How Embeddings Shape Graph Neural Networks: Classical vs Quantum-Oriented Node Representations

arXiv cs.LG / 4/17/2026

📰 NewsIdeas & Deep AnalysisModels & Research

Key Points

  • The paper benchmarks how different node embedding choices affect graph neural network (GNN) performance for graph classification, addressing prior studies that compared mismatched experimental setups.
  • It evaluates classical baselines against quantum-oriented node representations, including circuit-defined variational embeddings and quantum-inspired embeddings derived from graph operators and linear-algebraic constructions.
  • Using a single unified pipeline with identical backbone, stratified splits, and matched optimization/early stopping, the study isolates embedding choice as the main variable.
  • Results show strong dataset dependence: quantum-oriented embeddings provide more consistent benefits on structure-driven benchmarks, while social graphs with limited node attributes often perform best with classical embeddings.
  • The work provides practical guidance on trade-offs among inductive bias, trainability, and stability when selecting quantum-oriented embeddings for graph learning under a fixed training budget.

Abstract

Node embeddings act as the information interface for graph neural networks, yet their empirical impact is often reported under mismatched backbones, splits, and training budgets.
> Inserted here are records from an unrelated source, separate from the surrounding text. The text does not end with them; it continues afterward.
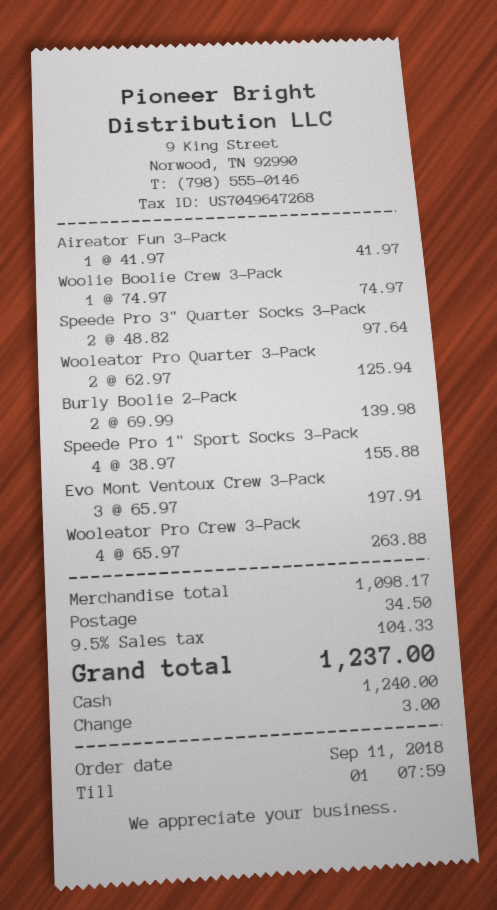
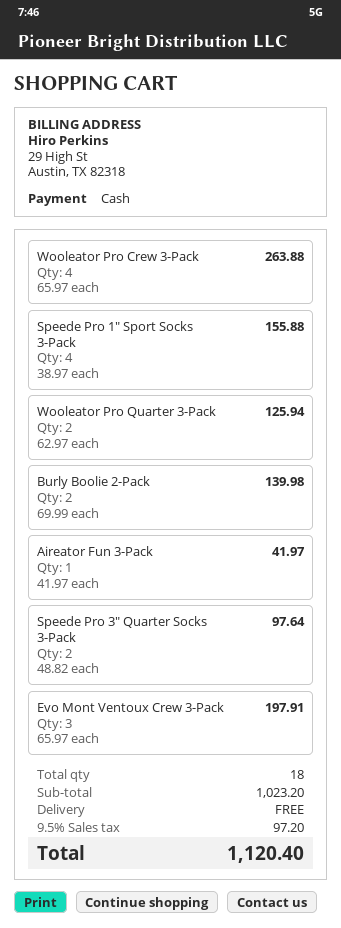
Woolie Boolie Crew 3-Pack: 1 x 74.97 = 74.97 -> none
subtotal: 1098.17 -> 1023.20
shipping: 34.50 -> 0.00
tax: 9.5% = 104.33 -> 9.5% = 97.20
total: 1237.00 -> 1120.40

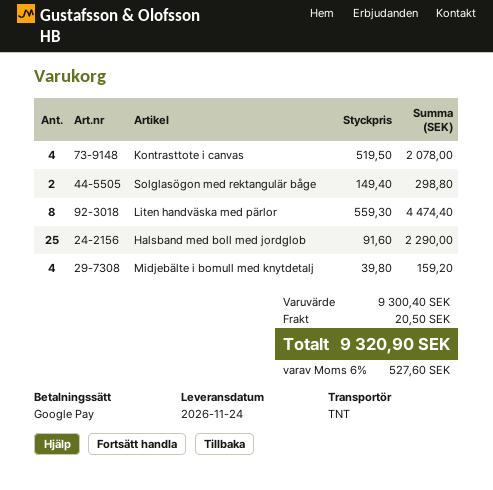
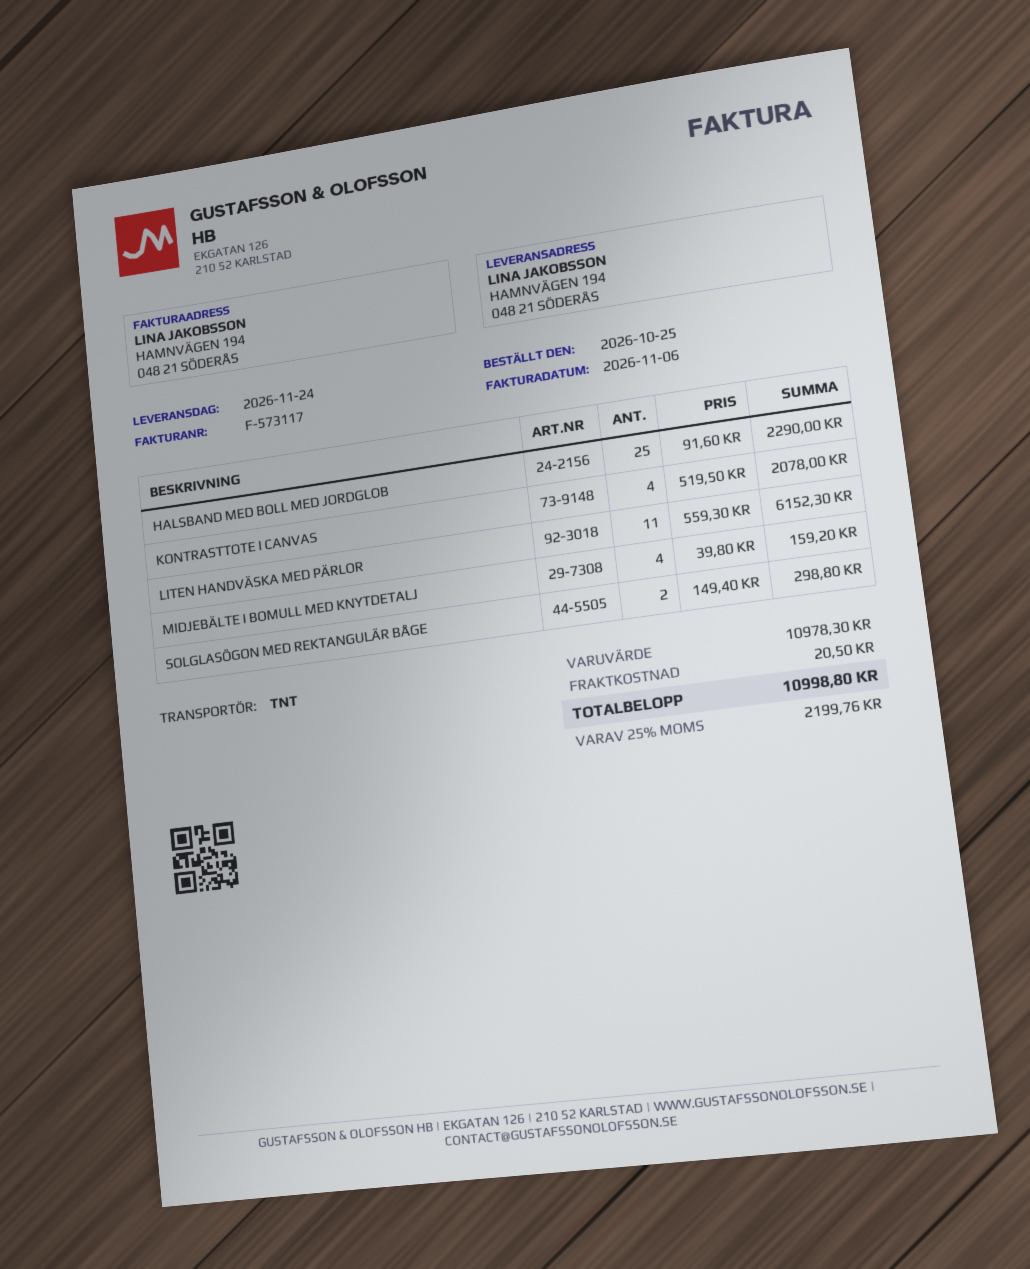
Liten handväska med pärlor: 8 x 559.30 = 4474.40 -> 11 x 559.30 = 6152.30
subtotal: 9300.40 -> 10978.30
tax: 6% = 527.60 -> 25% = 2199.76
total: 9320.90 -> 10998.80

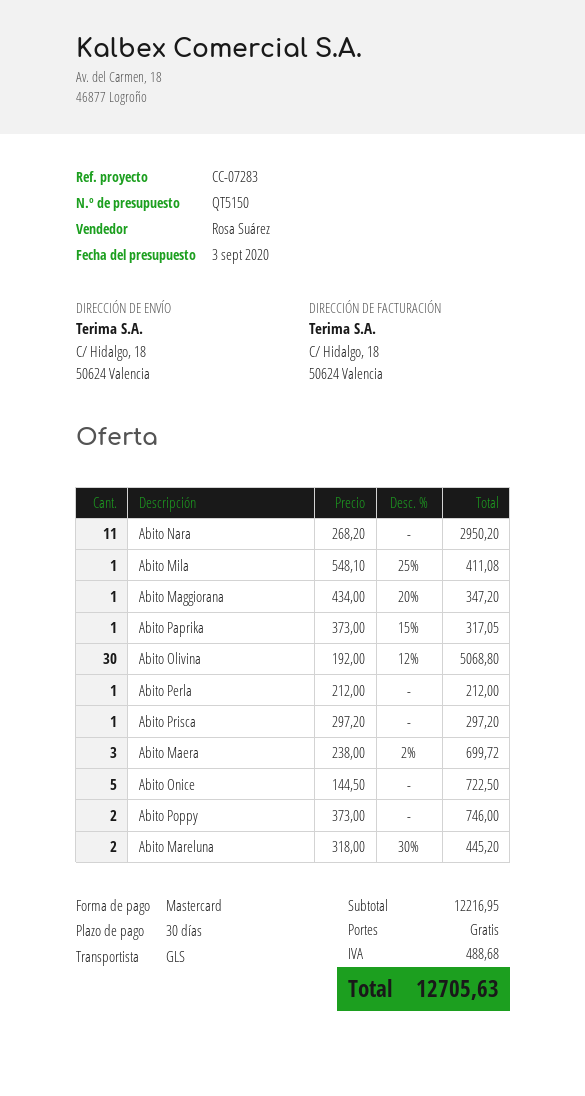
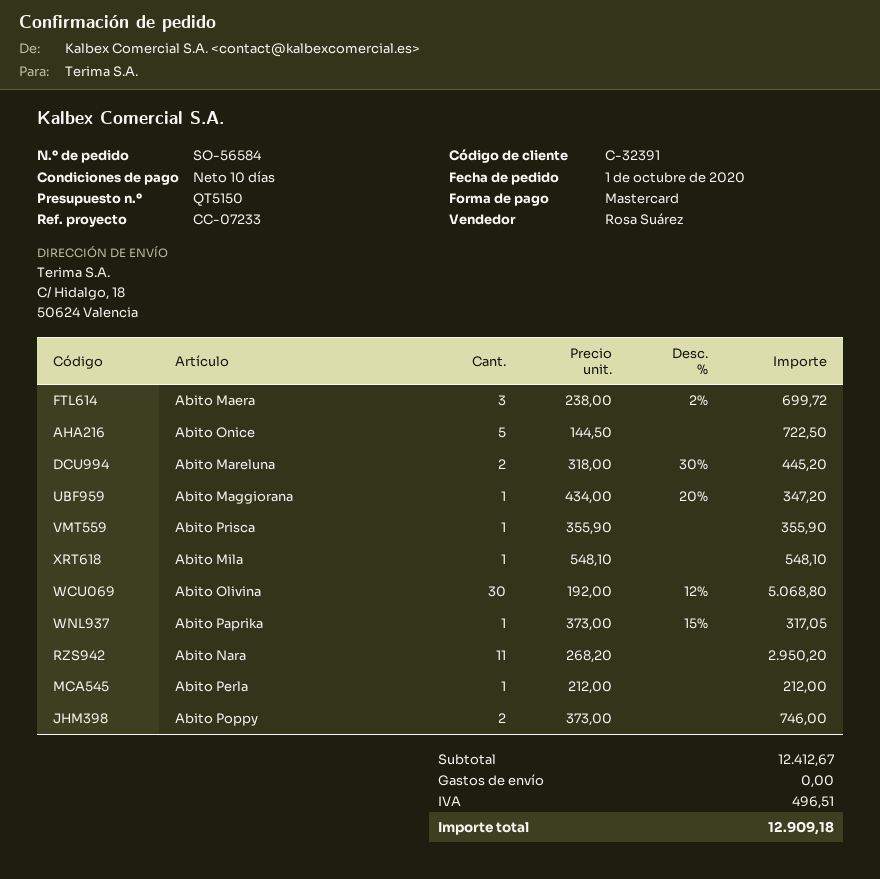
payment terms: 30 days -> 10 days
reference: CC-07283 -> CC-07233
Abito Mila: 1 x 548.10 - 25% = 411.08 -> 1 x 548.10 = 548.10
Abito Prisca: 1 x 297.20 = 297.20 -> 1 x 355.90 = 355.90
subtotal: 12216.95 -> 12412.67
tax: 488.68 -> 496.51
total: 12705.63 -> 12909.18

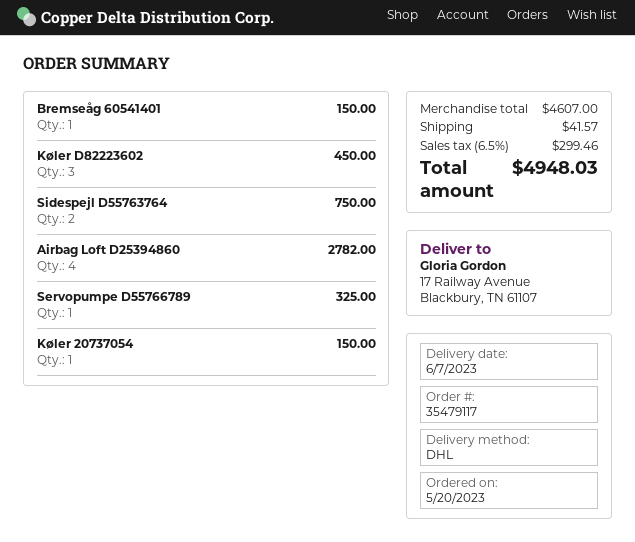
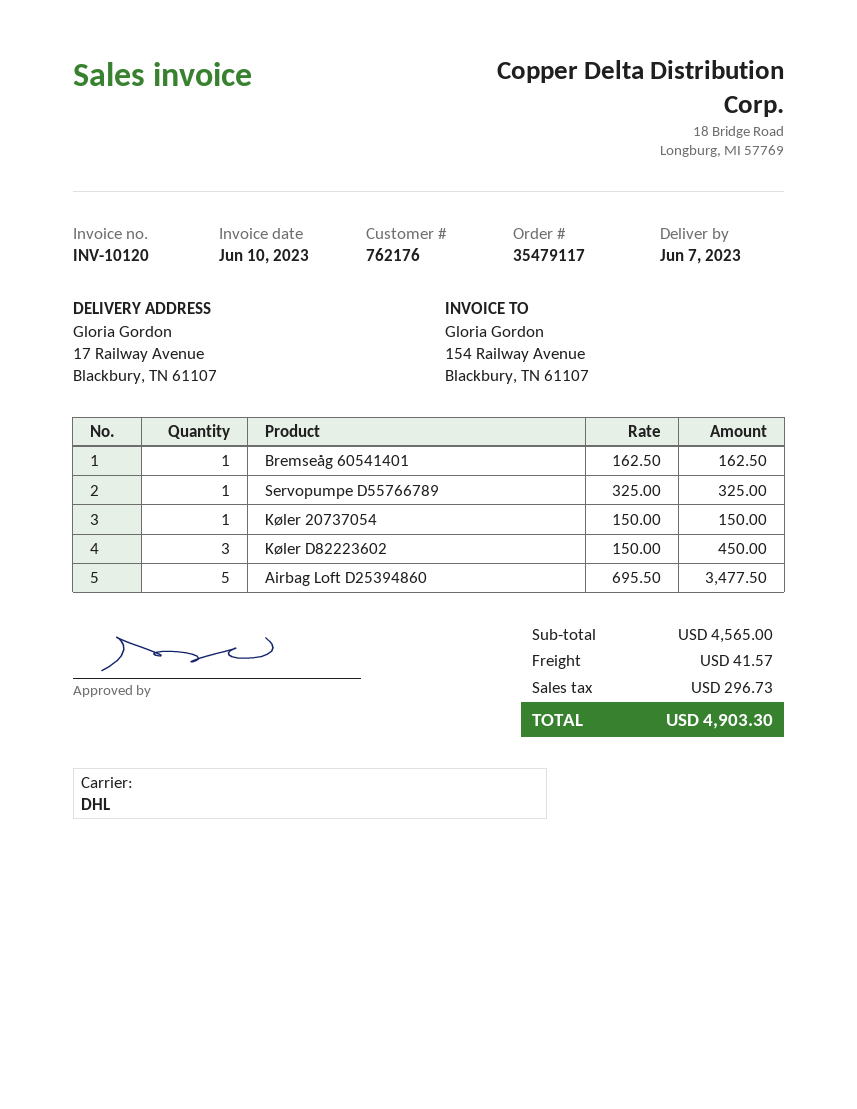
Bremseåg 60541401: 1 for 150.00 -> 1 for 162.50
Sidespejl D55763764: 2 for 750.00 -> none
Airbag Loft D25394860: 4 for 2782.00 -> 5 for 3477.50
subtotal: 4607.00 -> 4565.00
tax: 299.46 -> 296.73
total: 4948.03 -> 4903.30

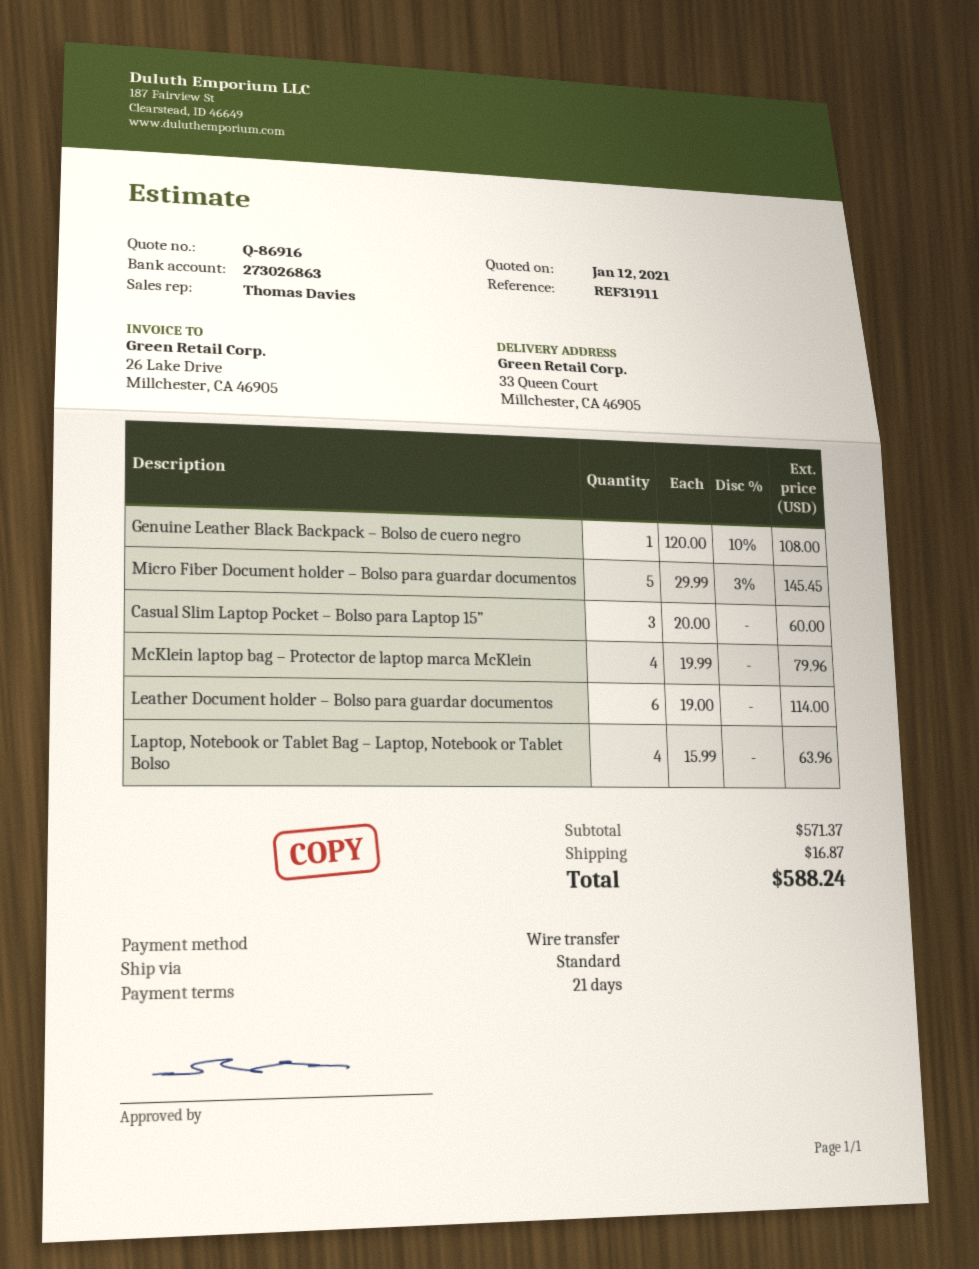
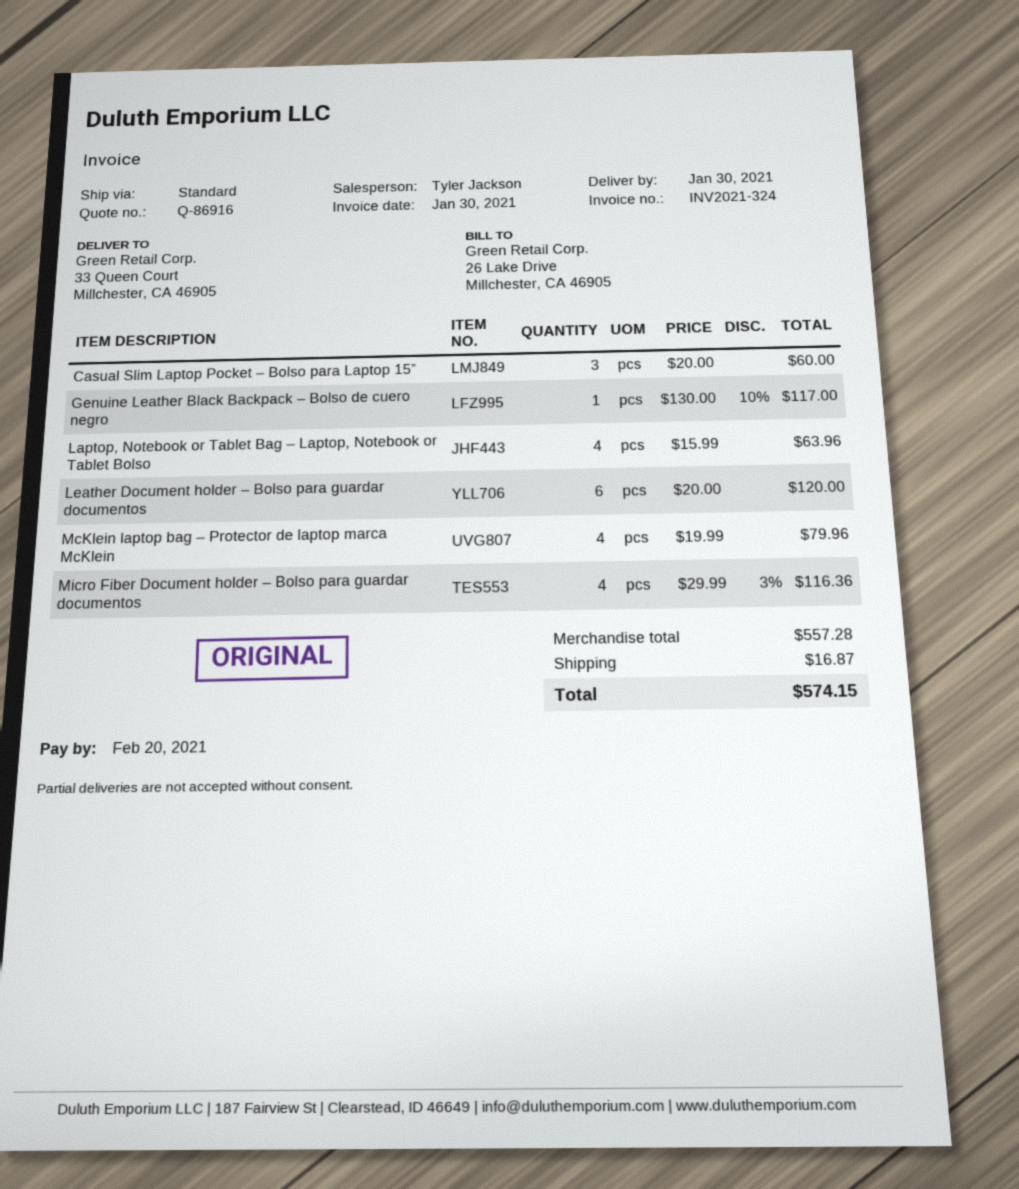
sales rep: Thomas Davies -> Tyler Jackson
Genuine Leather Black Backpack – Bolso de cuero negro: 1 x 120.00 - 10% = 108.00 -> 1 x 130.00 - 10% = 117.00
Micro Fiber Document holder – Bolso para guardar documentos: 5 x 29.99 - 3% = 145.45 -> 4 x 29.99 - 3% = 116.36
Leather Document holder – Bolso para guardar documentos: 6 x 19.00 = 114.00 -> 6 x 20.00 = 120.00
subtotal: 571.37 -> 557.28
total: 588.24 -> 574.15

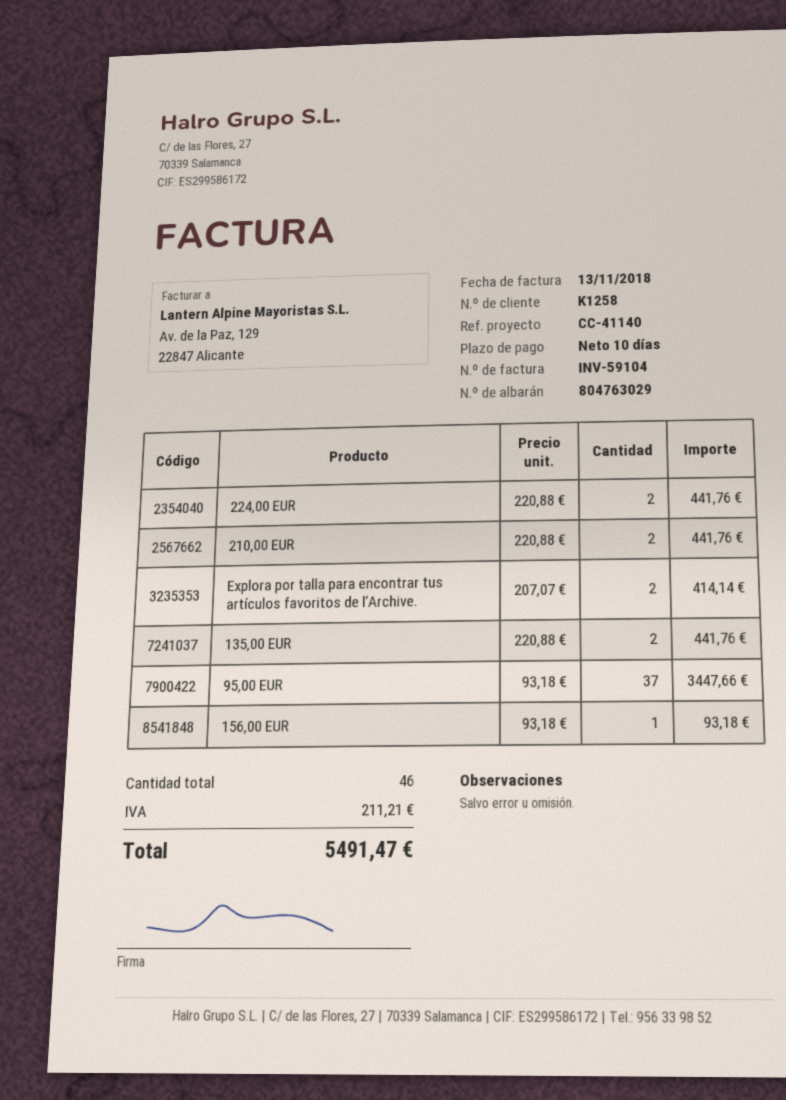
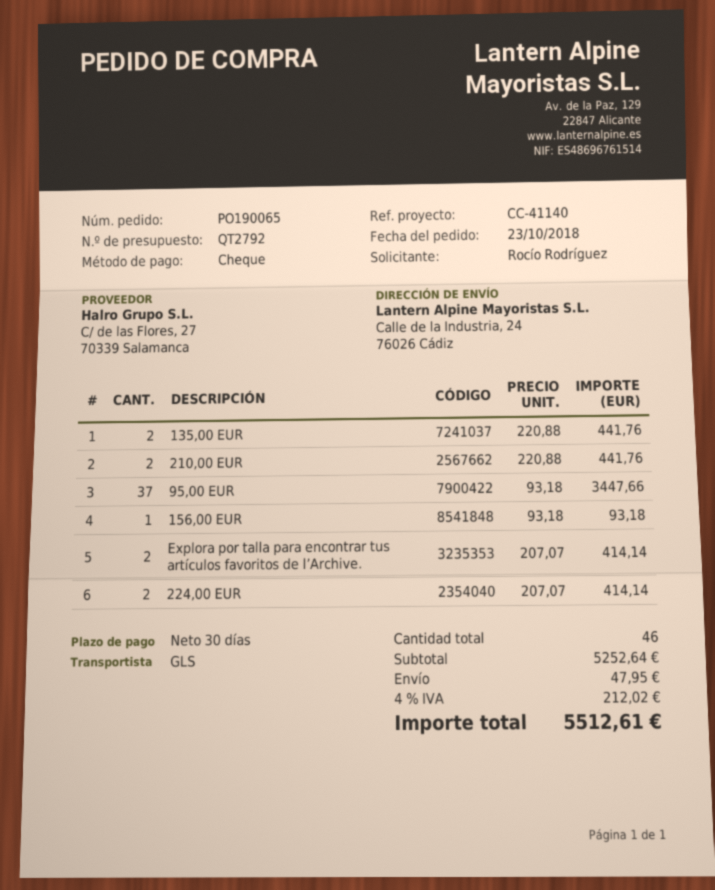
payment terms: 10 days -> 30 days
224,00 EUR: 2 x 220.88 = 441.76 -> 2 x 207.07 = 414.14
shipping: none -> 47.95
tax: 211.21 -> 212.02
total: 5491.47 -> 5512.61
This paper provides a controlled benchmark of embedding choices for graph classification, comparing classical baselines with quantum-oriented node representations under a unified pipeline. We evaluate two classical baselines alongside quantum-oriented alternatives, including a circuit-defined variational embedding and quantum-inspired embeddings computed via graph operators and linear-algebraic constructions. All variants are trained and tested with the same backbone, stratified splits, identical optimization and early stopping, and consistent metrics. Experiments on five different TU datasets and on QM9 converted to classification via target binning show clear dataset dependence: quantum-oriented embeddings yield the most consistent gains on structure-driven benchmarks, while social graphs with limited node attributes remain well served by classical baselines. The study highlights practical trade-offs between inductive bias, trainability, and stability under a fixed training budget, and offers a reproducible reference point for selecting quantum-oriented embeddings in graph learning.